The primary outcome was the proportion of infants without active ROP and unfavorable structural outcomes 24 weeks after starting treatment (assessed by investigators). The requirement for rescue treatment was considered treatment failure. Intravitreal aflibercept was deemed noninferior if the lower limit of the 1-sided 95% bayesian credible interval for the treatment difference was greater than -5%.
Among 118 infants randomized, 113 were treated (mean gestational age, 26.3 [SD, 1.9] weeks; 53 [46.9%] were female; 16.8% had aggressive posterior ROP, 19.5% had zone I ROP, and 63.7% had zone II ROP) and 104 completed the study. Treatment (intravitreal aflibercept: n = 75; laser photocoagulation: n = 38) was mostly bilateral (92.9%), and 82.2% of eyes in the intravitreal aflibercept group received 1 injection per eye. Treatment success was 85.5% with intravitreal aflibercept vs 82.1% with laser photocoagulation (between-group difference, 3.4% [1-sided 95% credible interval, -8.0% to ∞]). Rescue treatment was required in 4.8% (95% CI, 1.9% to 9.6%) of eyes in the intravitreal aflibercept group vs 11.1% (95% CI, 4.9% to 20.7%) of eyes in the laser photocoagulation group. The serious adverse event rates were 13.3% (ocular) and 24.0% (systemic) in the intravitreal aflibercept group compared with 7.9% and 36.8%, respectively, in the laser photocoagulation group. Three deaths, which occurred 4 to 9 weeks after intravitreal aflibercept treatment, were considered unrelated to aflibercept by the investigators.

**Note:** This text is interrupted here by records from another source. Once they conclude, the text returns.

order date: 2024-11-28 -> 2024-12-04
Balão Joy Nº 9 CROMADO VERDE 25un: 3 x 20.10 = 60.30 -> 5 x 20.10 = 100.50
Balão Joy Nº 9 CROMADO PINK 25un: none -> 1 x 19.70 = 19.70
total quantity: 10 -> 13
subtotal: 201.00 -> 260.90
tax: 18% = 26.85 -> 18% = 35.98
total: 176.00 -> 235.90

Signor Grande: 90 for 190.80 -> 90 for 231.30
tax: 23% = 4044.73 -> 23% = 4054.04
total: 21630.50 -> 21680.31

Among infants with ROP, intravitreal aflibercept compared with laser photocoagulation did not meet criteria for noninferiority with respect to the primary outcome of the proportion of infants achieving treatment success at week 24. Further data would be required for more definitive conclusions regarding the comparative effects of intravitreal aflibercept and laser photocoagulation in this population.

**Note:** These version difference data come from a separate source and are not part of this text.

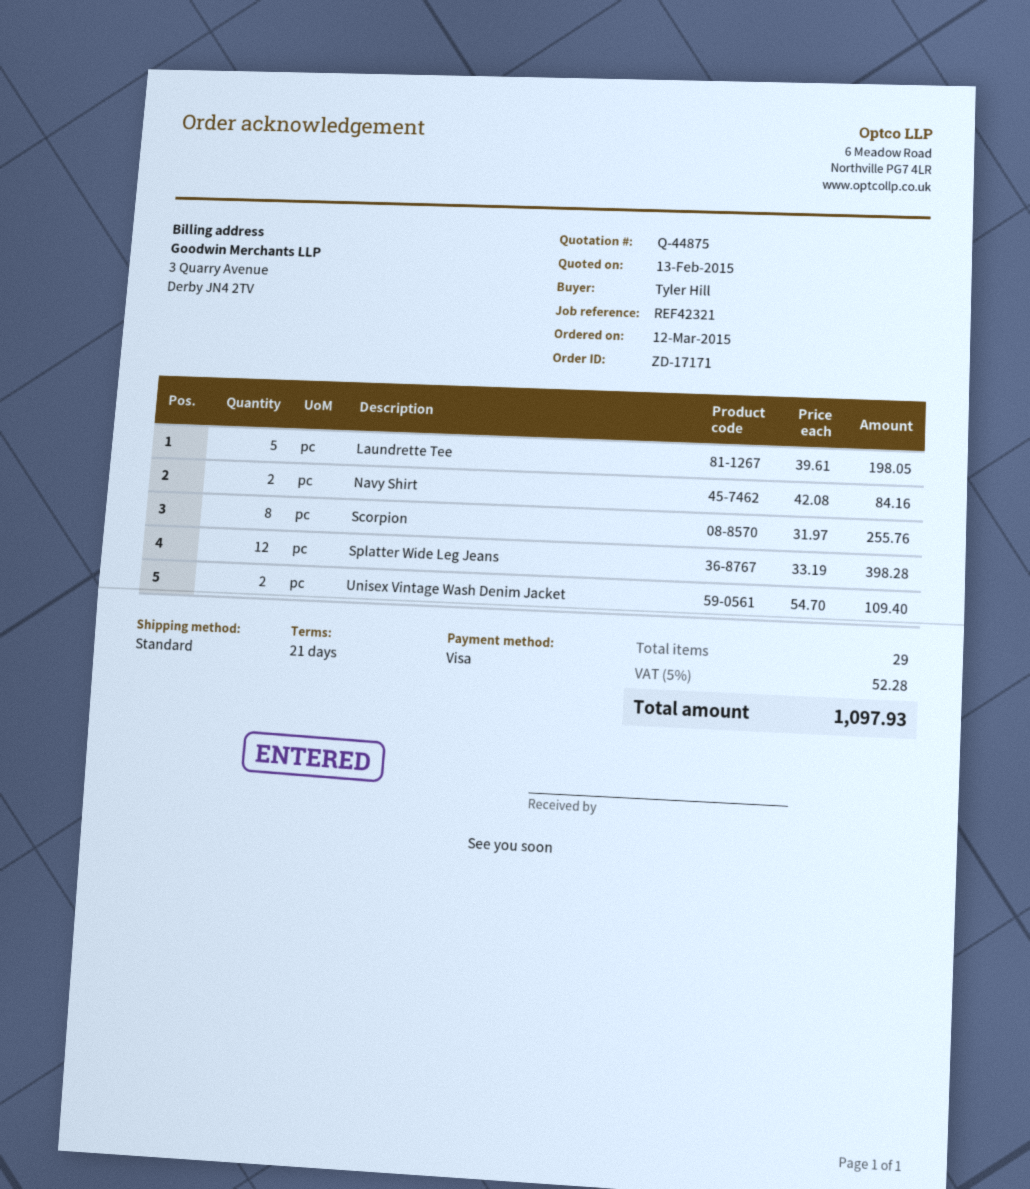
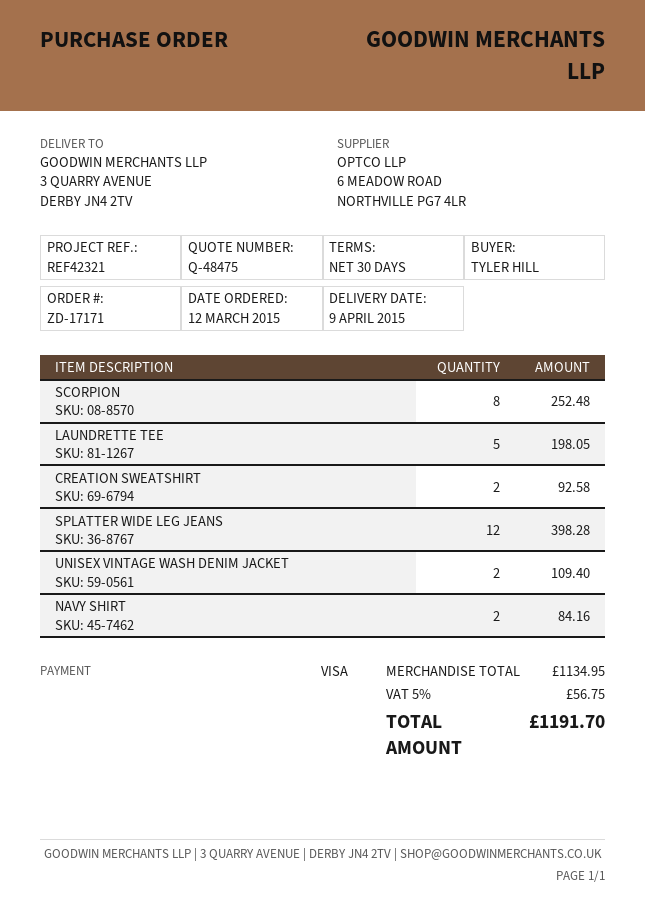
quote number: Q-44875 -> Q-48475
payment terms: 21 days -> 30 days
Scorpion: 8 for 255.76 -> 8 for 252.48
CREATION SWEATSHIRT: none -> 2 for 92.58
tax: 5% = 52.28 -> 5% = 56.75
total: 1097.93 -> 1191.70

ClinicalTrials.gov Identifier: NCT04004208.
重要性:激光光凝术是早产儿视网膜病变(ROP)的标准治疗方法,但可能会有不良反应。抗血管内皮生长因子注射的研究表明其在 ROP 治疗中的疗效,但很少有研究直接将其与激光治疗进行比较。

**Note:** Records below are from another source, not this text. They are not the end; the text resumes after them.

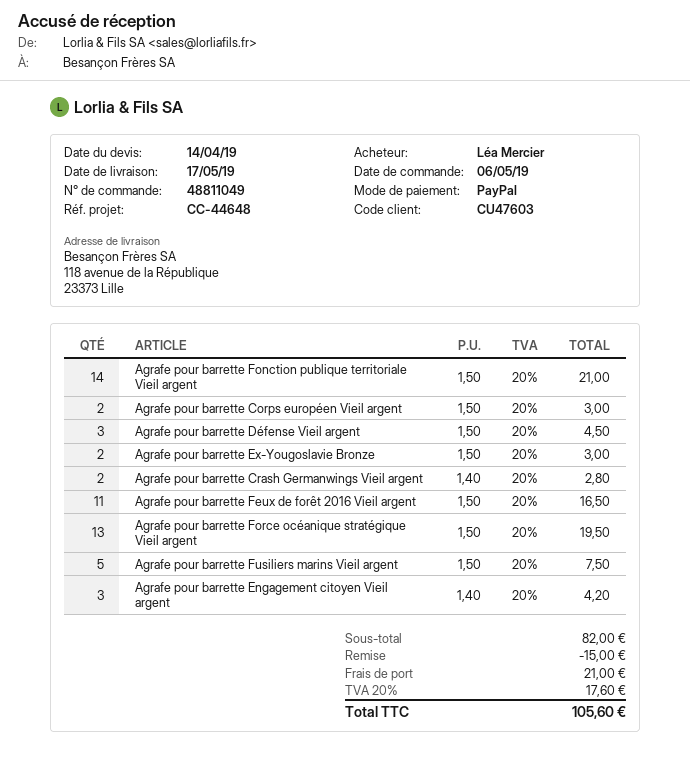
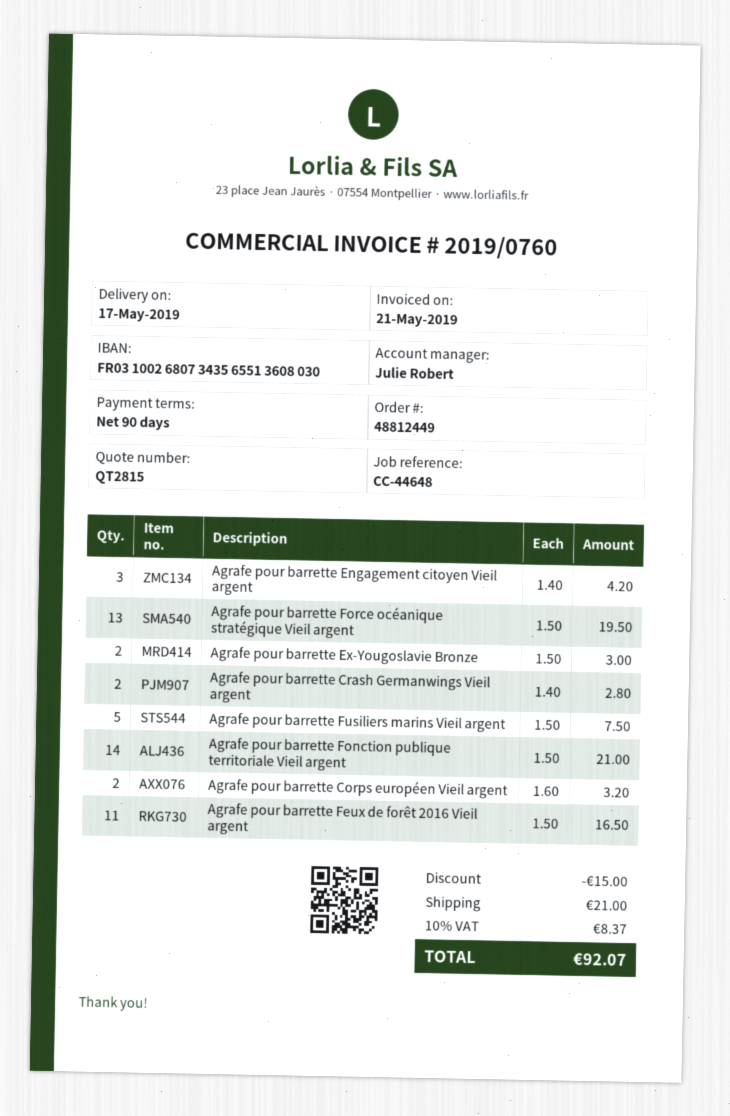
order number: 48811049 -> 48812449
Agrafe pour barrette Corps européen Vieil argent: 2 x 1.50 = 3.00 -> 2 x 1.60 = 3.20
Agrafe pour barrette Défense Vieil argent: 3 x 1.50 = 4.50 -> none
tax: 20% = 17.60 -> 10% = 8.37
total: 105.60 -> 92.07

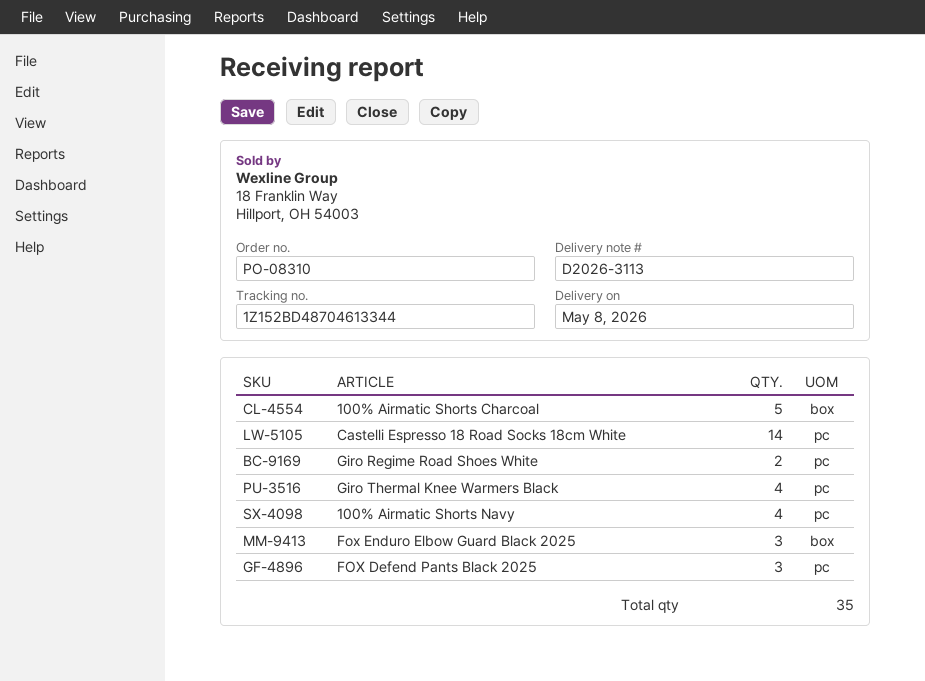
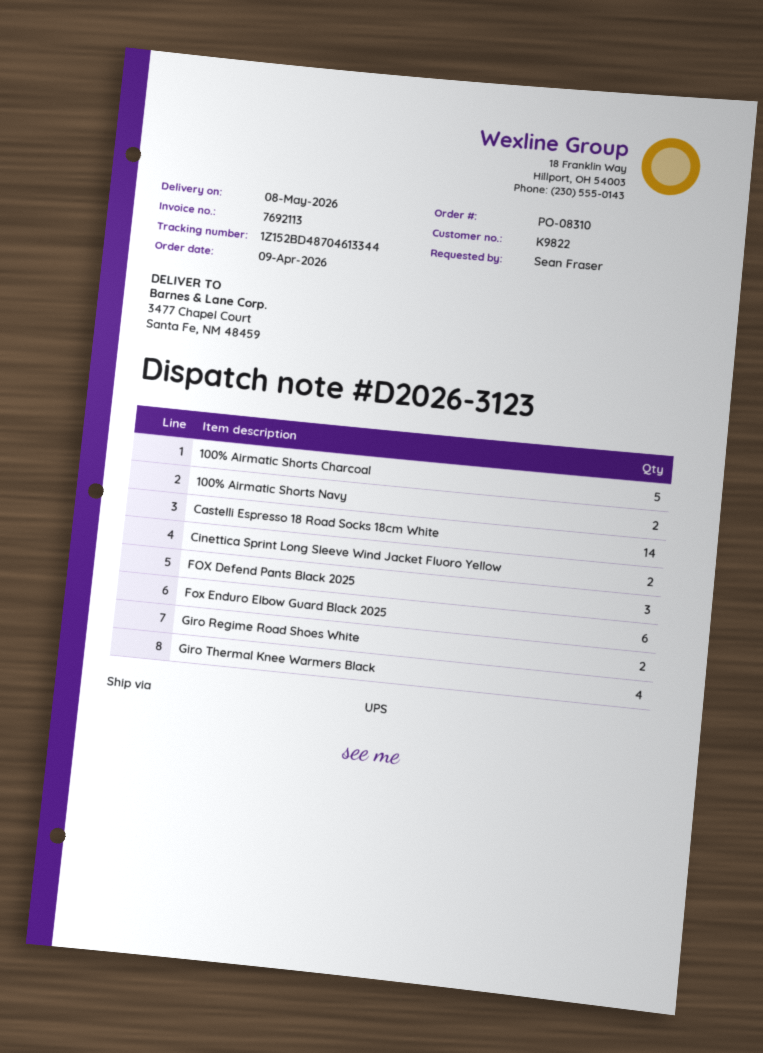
delivery note number: D2026-3113 -> D2026-3123
100% Airmatic Shorts Navy: 4 -> 2
Fox Enduro Elbow Guard Black 2025: 3 -> 6
Cinettica Sprint Long Sleeve Wind Jacket Fluoro Yellow: none -> 2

目的:比较玻璃体内注射阿柏西普与激光光凝治疗需要治疗的 ROP 婴儿。
设计、地点和参与者:这是一项非劣效性、3 期、24 周、随机临床试验,在亚洲、欧洲和南美洲的 27 个国家(64 家医院)进行。共有 118 名婴儿(出生时胎龄≤32 周或出生体重≤1500g)患有 ROP 严重程度(1 区 1 期+[1 期加疾病活动增加]、1 区 2 期+、1 区 3 期、1 区 3 期+、2 区 2 期+或 3 区 2 期+)需要治疗或至少 1 只眼患有侵袭性后部 ROP。于 2019 年 9 月 25 日至 2020 年 8 月 28 日(最后一次就诊时间为 2021 年 2 月 12 日)入组。
干预措施:婴儿按 2:1 的比例随机分为玻璃体内注射 0.4mg 阿柏西普(n=75)或激光光凝(n=43)两组,在基线时进行治疗。允许进行额外的治疗。
主要结果和测量:主要结局是治疗开始后 24 周无活跃 ROP 和不良结构结局的婴儿比例(由研究者评估)。需要挽救性治疗被认为是治疗失败。如果双侧 95%贝叶斯可信区间下限大于-5%,则认为玻璃体内注射阿柏西普非劣效。
结果:在 118 名随机分组的婴儿中,113 名婴儿接受了治疗(平均胎龄 26.3[标准差,1.9]周;53[46.9%]为女性;16.8%患有侵袭性后部 ROP,19.5%患有 1 区 ROP,63.7%患有 2 区 ROP),104 名婴儿完成了研究。治疗(玻璃体内注射阿柏西普:n=75;激光光凝:n=38)主要为双侧(92.9%),阿柏西普组 82.2%的眼睛接受了 1 次眼部注射。玻璃体内注射阿柏西普组治疗成功率为 85.5%,激光光凝组为 82.1%(组间差异为 3.4%[单侧 95%可信区间,-8.0%至 ∞])。玻璃体内注射阿柏西普组需要挽救性治疗的比例为 4.8%(95%可信区间,1.9%至 9.6%),激光光凝组为 11.1%(95%可信区间,4.9%至 20.7%)。玻璃体内注射阿柏西普组的严重不良事件发生率为 13.3%(眼部)和 24.0%(全身),激光光凝组分别为 7.9%和 36.8%。研究者认为,阿柏西普治疗后 4 至 9 周发生的 3 例死亡与阿柏西普无关。
结论和相关性:在患有 ROP 的婴儿中,与激光光凝相比,玻璃体内注射阿柏西普在 24 周时婴儿治疗成功率的主要结局方面不符合非劣效性标准。还需要进一步的数据来更明确地确定玻璃体内注射阿柏西普和激光光凝在这一人群中的比较效果。
试验注册:ClinicalTrials.gov 标识符:NCT04004208。